Below is the press release of my book:
Fiery Romance Ignites in New South African Novel
Popular romance novelist Yvonne Whittal pens latest book, Dare To Dream
PORT ELIZABETH, South Africa – In her new romance novel Dare To Dream (published by Trafford Publishing), Yvonne Whittal delivers a story of an unlikely passion and love on a wine farm in South Africa.
Still haunted five years after the death of her husband, Jenna Reeves works long hours as a journalist in Cape Town, South Africa. But the stress catches up to her, and she sets out for her aunt’s cottage on a wine farm for a vacation where she quickly forms and intense attraction to the farm owner, Robert Rousseau.
An excerpt from Dare To Dream:
“My husband is dead! He died five years ago!”
The words had spilled from Jenna’s lips on an anguished cry; it was the first time she had actually said it out aloud. She waited for the pain that she felt certain would follow, but she was surprised to discover that she felt nothing—nothing except a sadness that someone so young and so vital had been robbed of the opportunity to live his life to the fullest. And remarkably, it also felt as if a great weight had been lifted off her shoulders.

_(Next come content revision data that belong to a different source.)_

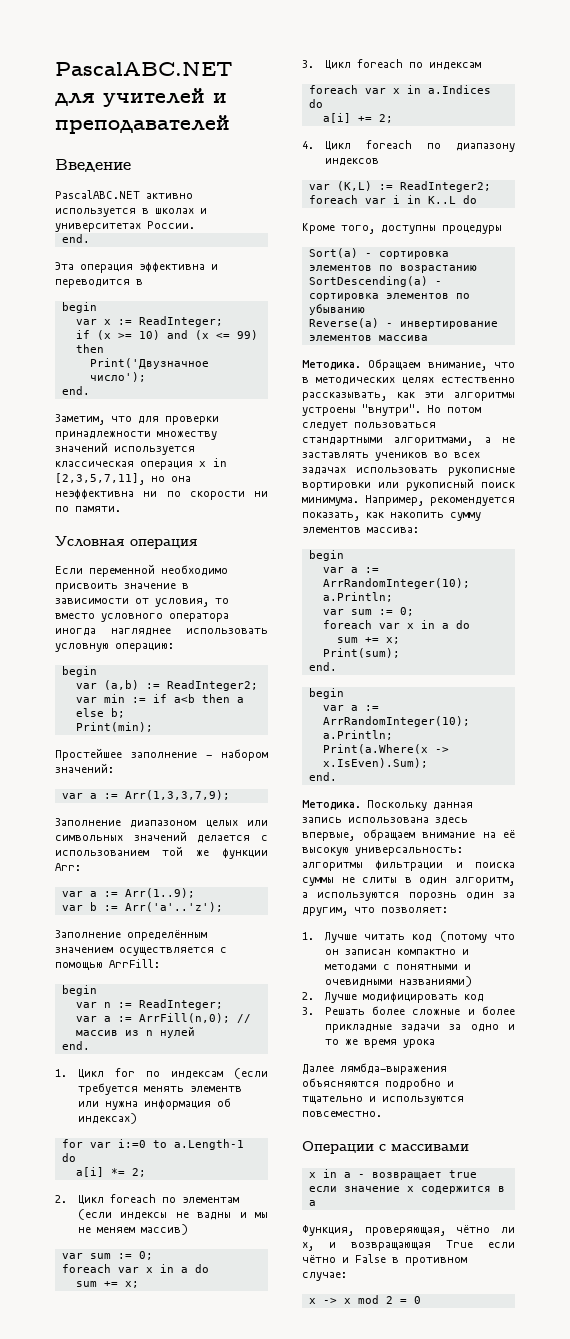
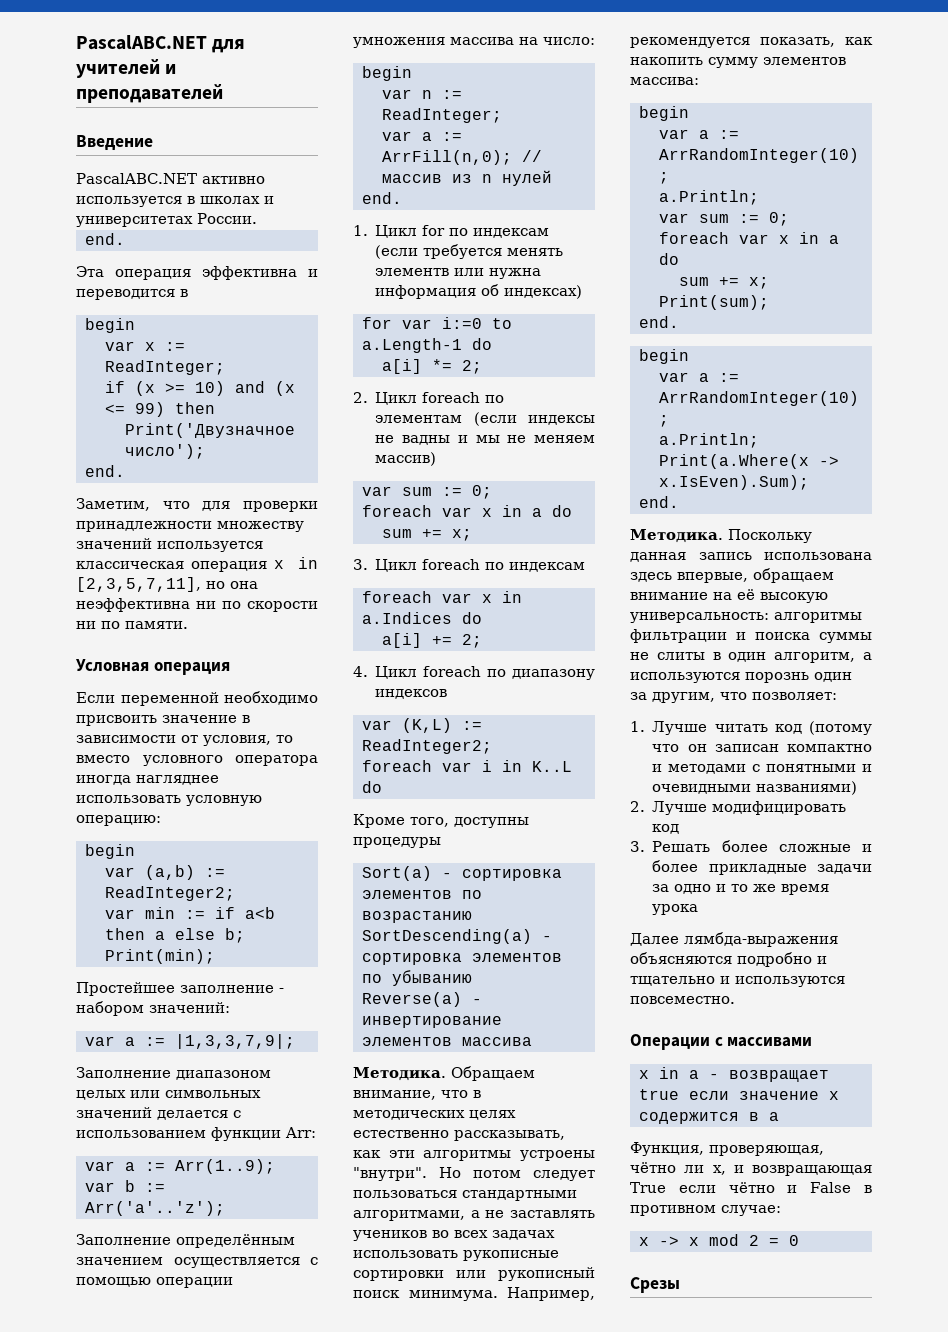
[124,790,230,800] Arr(1,3,3,7,9); -> [174,1034,295,1049] |1,3,3,7,9|;
[162,846,209,856] той же -> (206, 1134) none
[109,959,160,968] ArrFill: -> [156,1277,233,1288] [353,37,595,48] операции умножения массива на число:
[302,482,371,491] вортировки -> [353,1270,444,1281] сортировки
(421, 1300) none -> [630,1277,680,1293] // Срезы

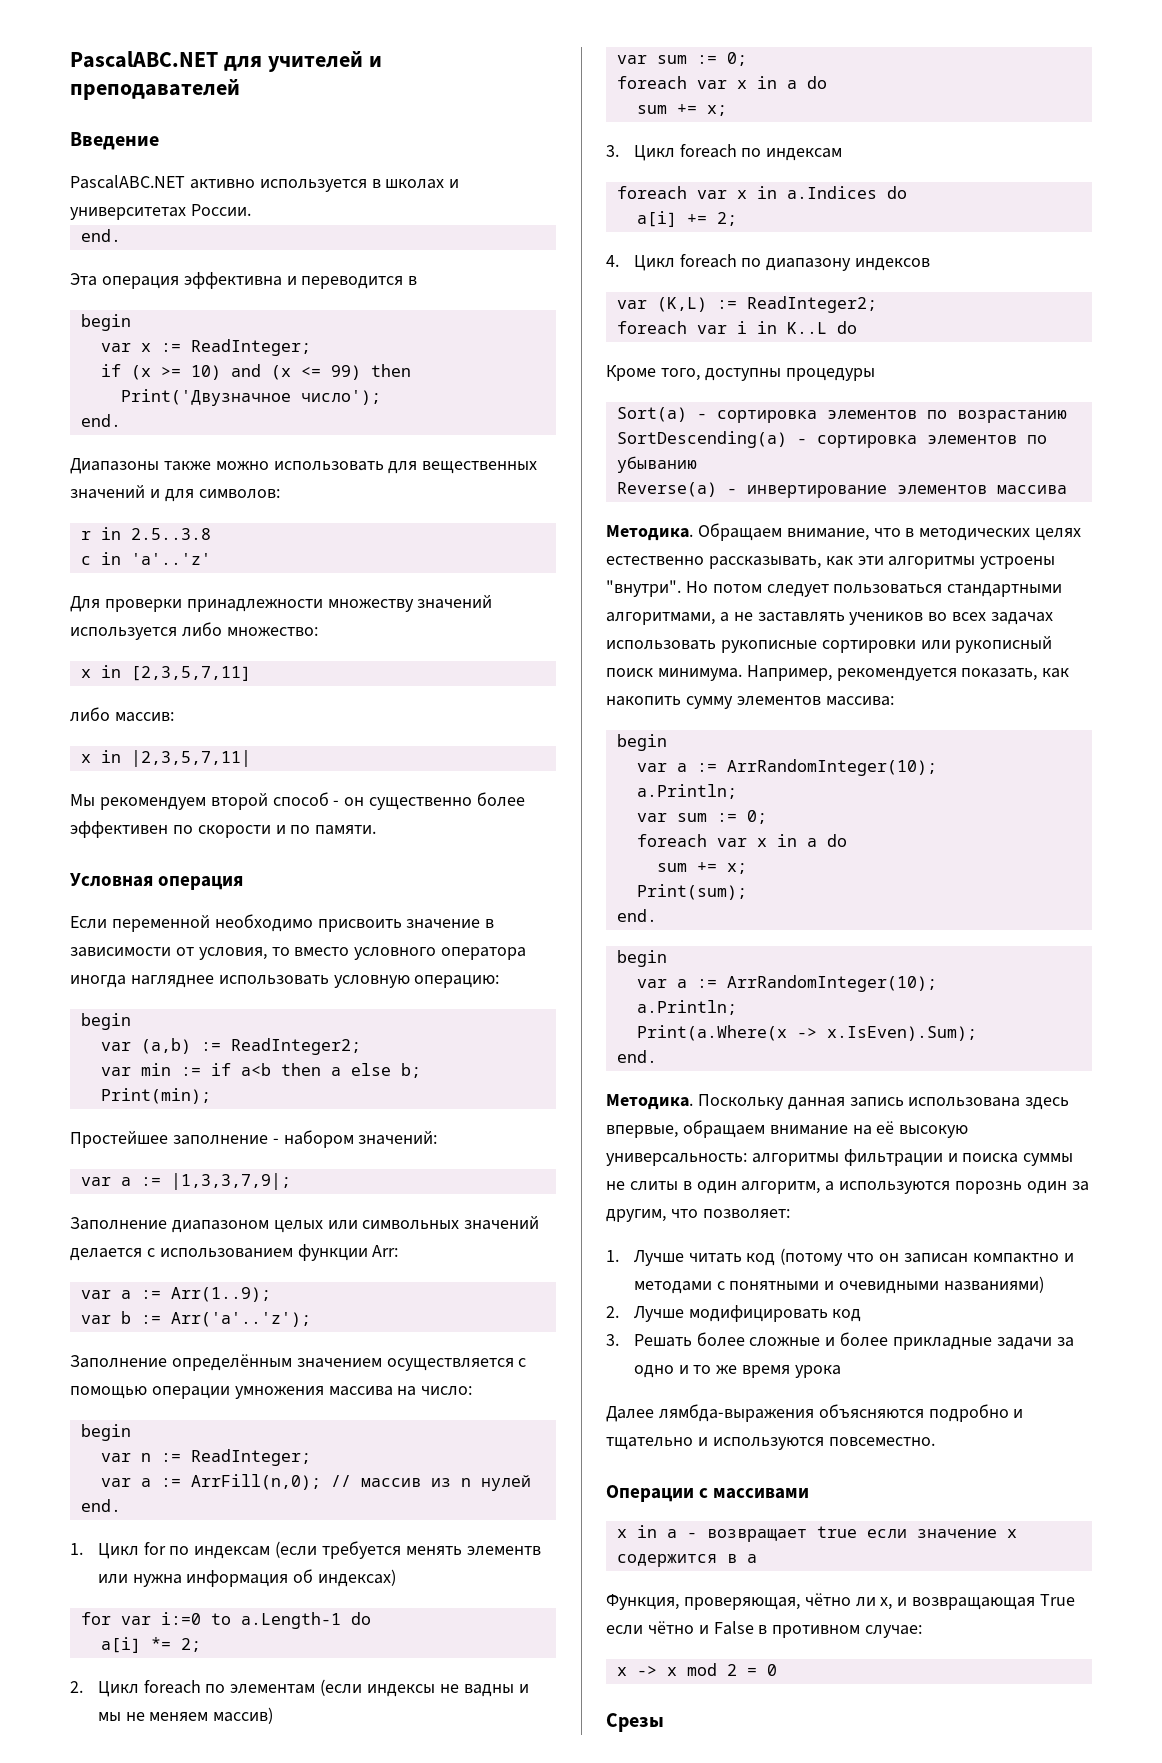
[76,498,231,511] Заметим, что для -> [70,458,538,474] [70,485,280,502] [80,527,211,540] [80,552,211,565] [70,596,100,612] Диапазоны также можно использовать для вещественных значений и для символов: // r in 2.5..3.8 // c in 'a'..'z' // Для
[76,557,318,572] [76,577,258,592] [76,598,216,612] классическая операция x in [2,3,5,7,11], но она неэффективна ни -> [181,622,318,637] [80,665,251,681] [70,707,174,722] [80,750,251,767] [70,792,526,810] [70,821,168,838] либо множество: // x in [2,3,5,7,11] // либо массив: // x in |2,3,5,7,11| // Мы рекомендуем второй способ - он существенно более эффективен
[76,621,96,629] ни -> [275,825,286,834] и

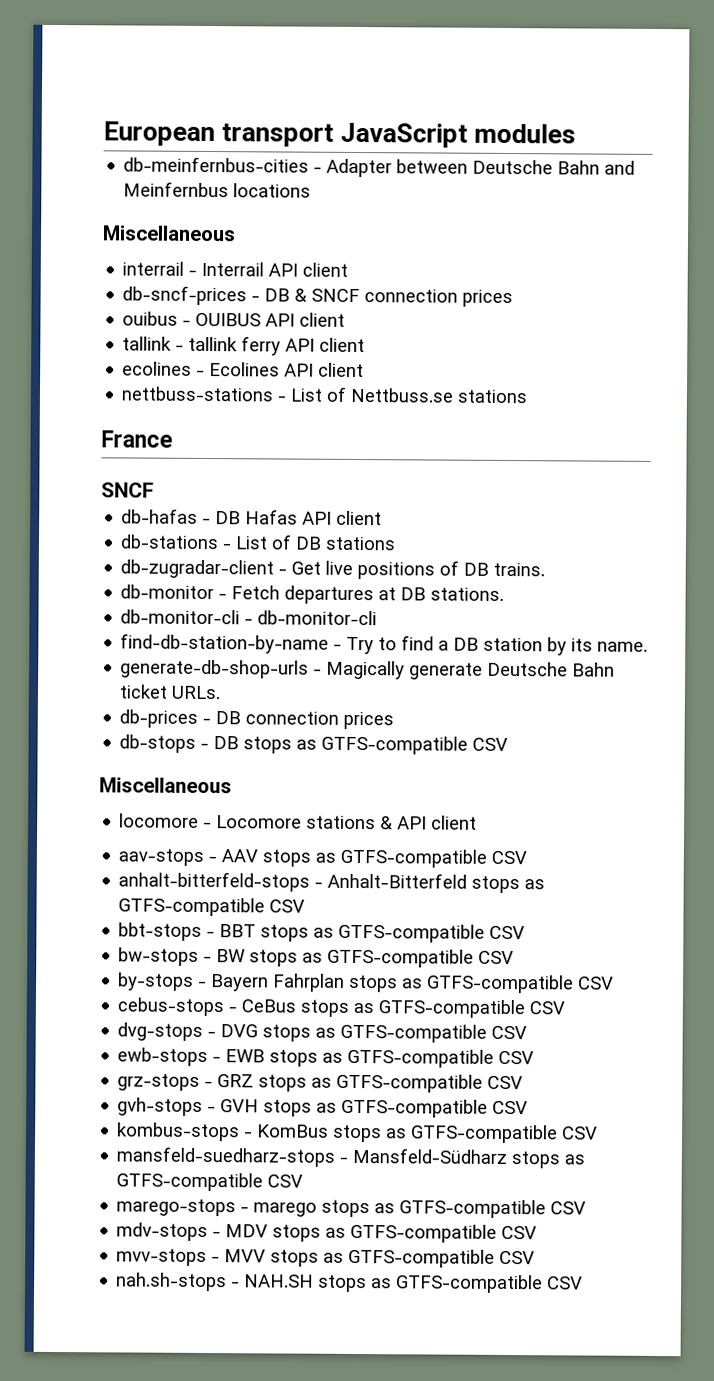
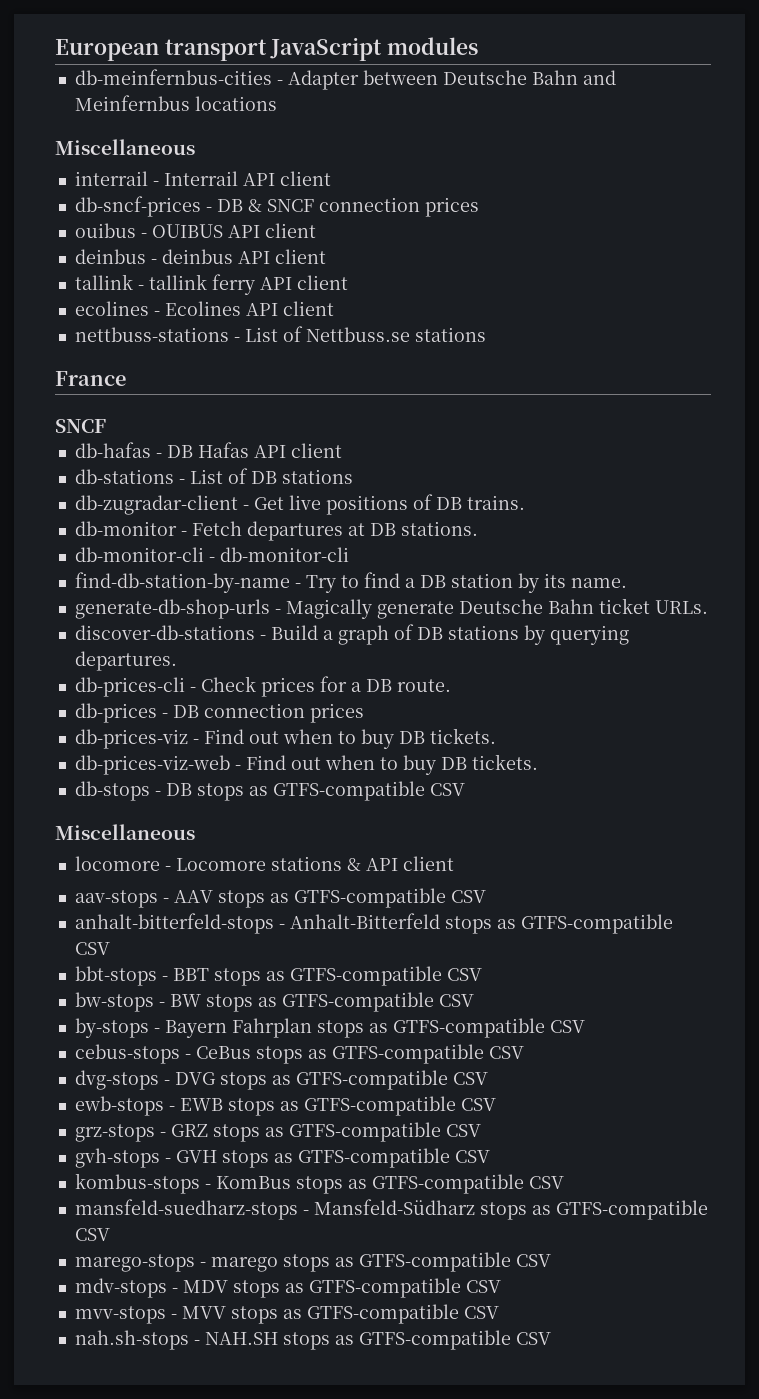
(346, 319) none -> [74,249,326,264] // deinbus - deinbus API client
(222, 692) none -> [74,624,629,645] [74,651,177,671] [74,676,451,697] // discover-db-stations - Build a graph of DB stations by querying departures. // db-prices-cli - Check prices for a DB route.
(395, 720) none -> [74,728,496,749] [74,754,538,775] // db-prices-viz - Find out when to buy DB tickets. // db-prices-viz-web - Find out when to buy DB tickets.

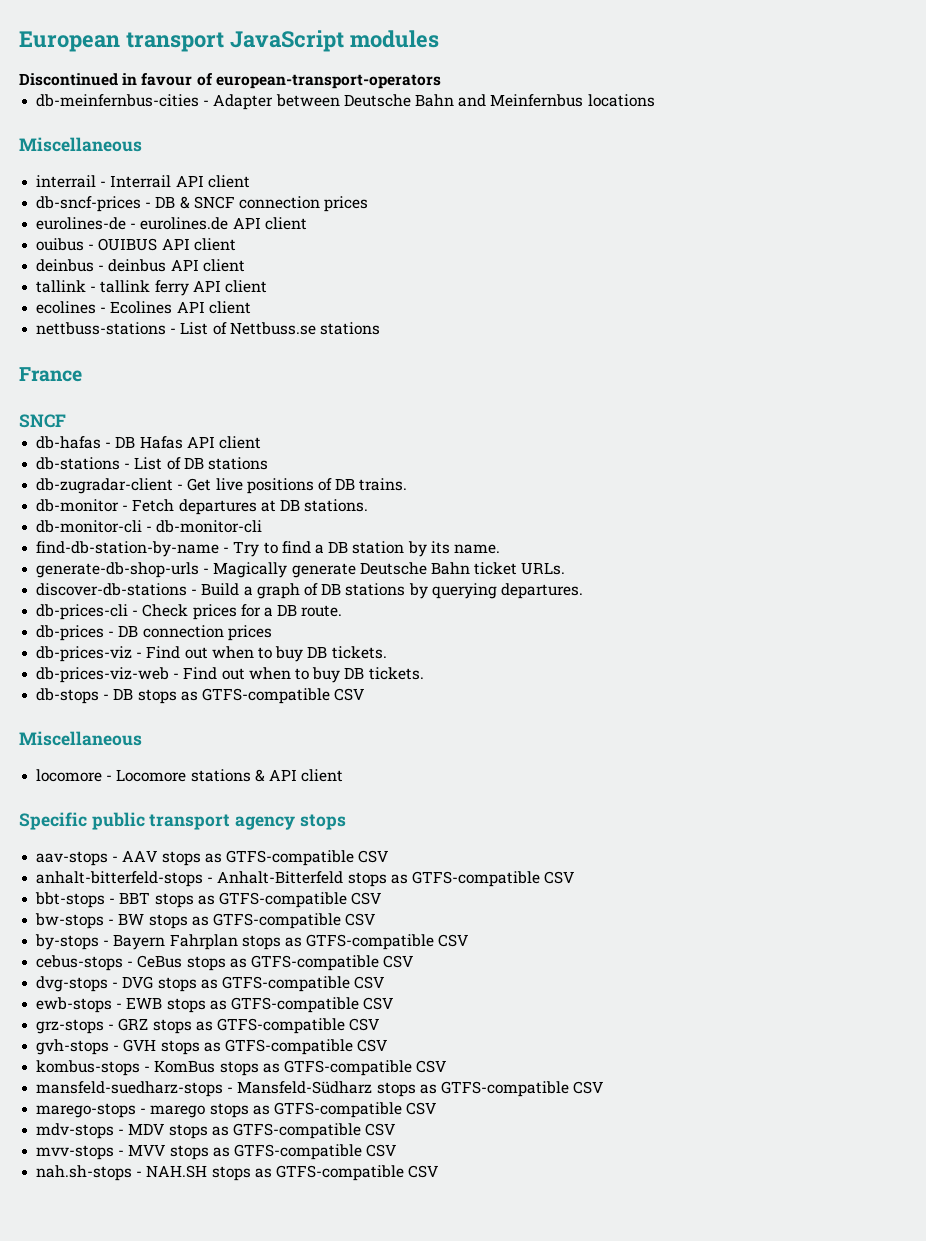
(479, 46) none -> [19,73,441,89] // Discontinued in favour of european-transport-operators
(479, 207) none -> [36,217,307,230] // eurolines-de - eurolines.de API client
(454, 863) none -> [19,812,346,830] // Specific public transport agency stops

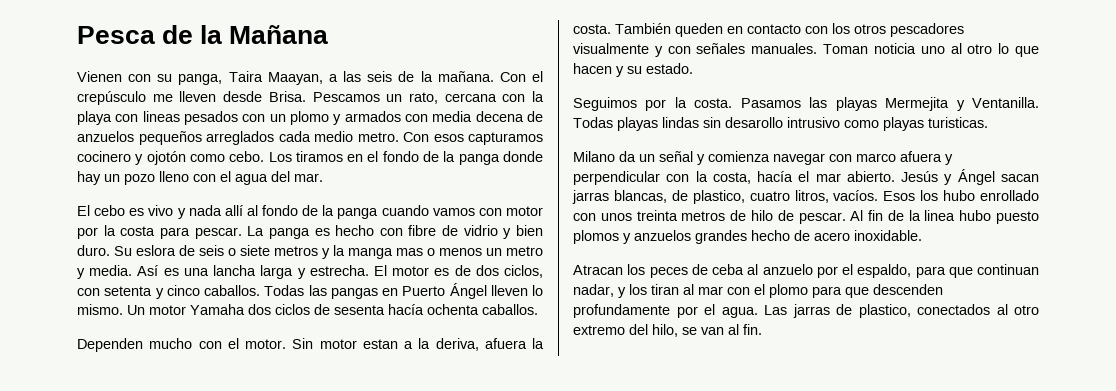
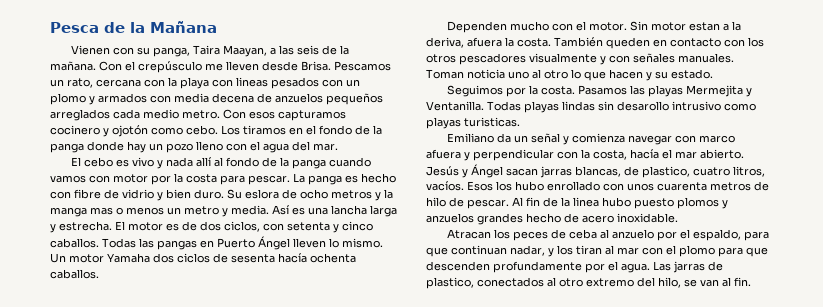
[199,245,270,256] seis o siete -> [300,189,328,199] ocho
[573,151,615,162] Milano -> [447,133,495,143] Emiliano
[636,210,678,221] treinta -> [657,182,707,191] cuarenta

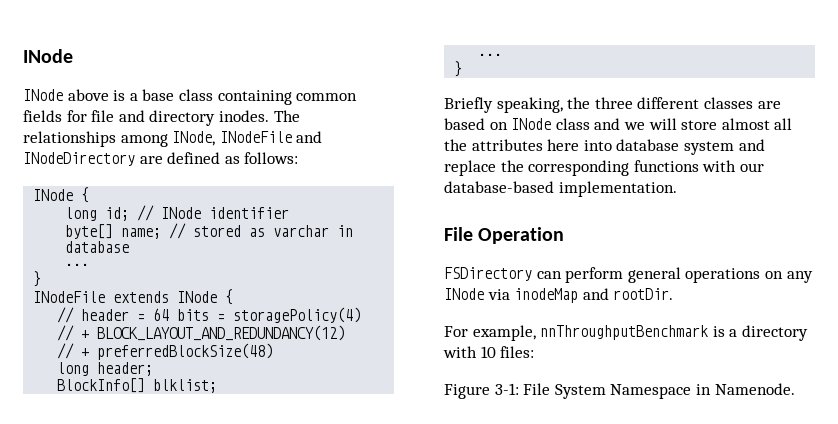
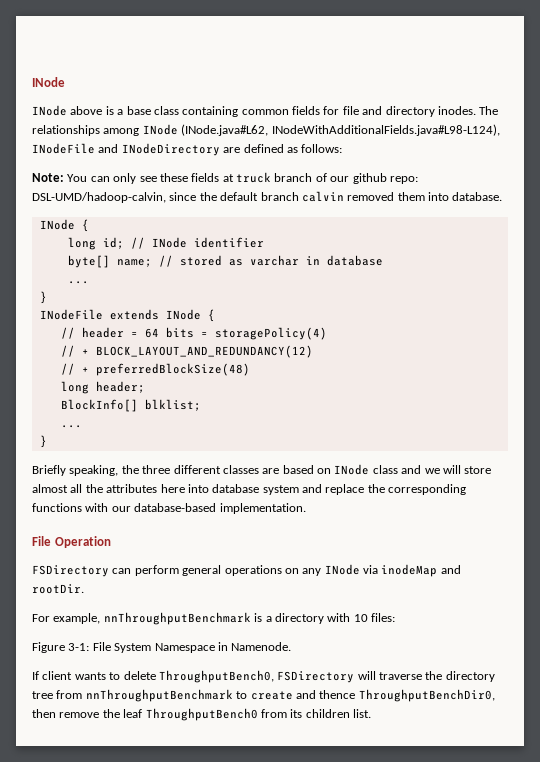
[172,131,216,146] INode, -> [142,124,500,136] INode (INode.java#L62, INodeWithAdditionalFields.java#L98-L124),
(299, 158) none -> [32,172,418,184] [32,191,503,203] // Note: You can only see these fields at truck branch of our github repo: DSL-UMD/hadoop-calvin, since the default branch calvin removed them into database.
(795, 389) none -> [32,670,495,683] [32,689,495,702] [32,708,371,721] // If client wants to delete ThroughputBench0, FSDirectory will traverse the directory tree from nnThroughputBenchmark to create and thence ThroughputBenchDir0, then remove the leaf ThroughputBench0 from its children list.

The relationship between Jenna and Robert does not run smoothly, mainly because Jenna cannot conform to Robert’s preference for a relationship without ties. They finally walk away from each other, but fate brings them back together again when Jenna is assigned the task of interviewing Robert. Their attraction is reignited stronger than before – now it will take a tragedy to pull them apart.
About the Author
Yvonne Whittal is a South African author who has always had a passion for writing. She has had 44 books published by Harlequin Mills & Boon.
Trafford Publishing, an Author Solutions, Inc. author services imprint, was the first publisher in the world to offer an “on-demand publishing service,” and has led the independent publishing revolution since its establishment in 1995. Trafford was also one of the earliest publishers to utilize the Internet for selling books. More than 10,000 authors from over 120 countries have utilized Trafford’s experience for self publishing their books. For more information about Trafford Publishing, or to publish your book today, call 1-888-232-4444 or visit trafford.com.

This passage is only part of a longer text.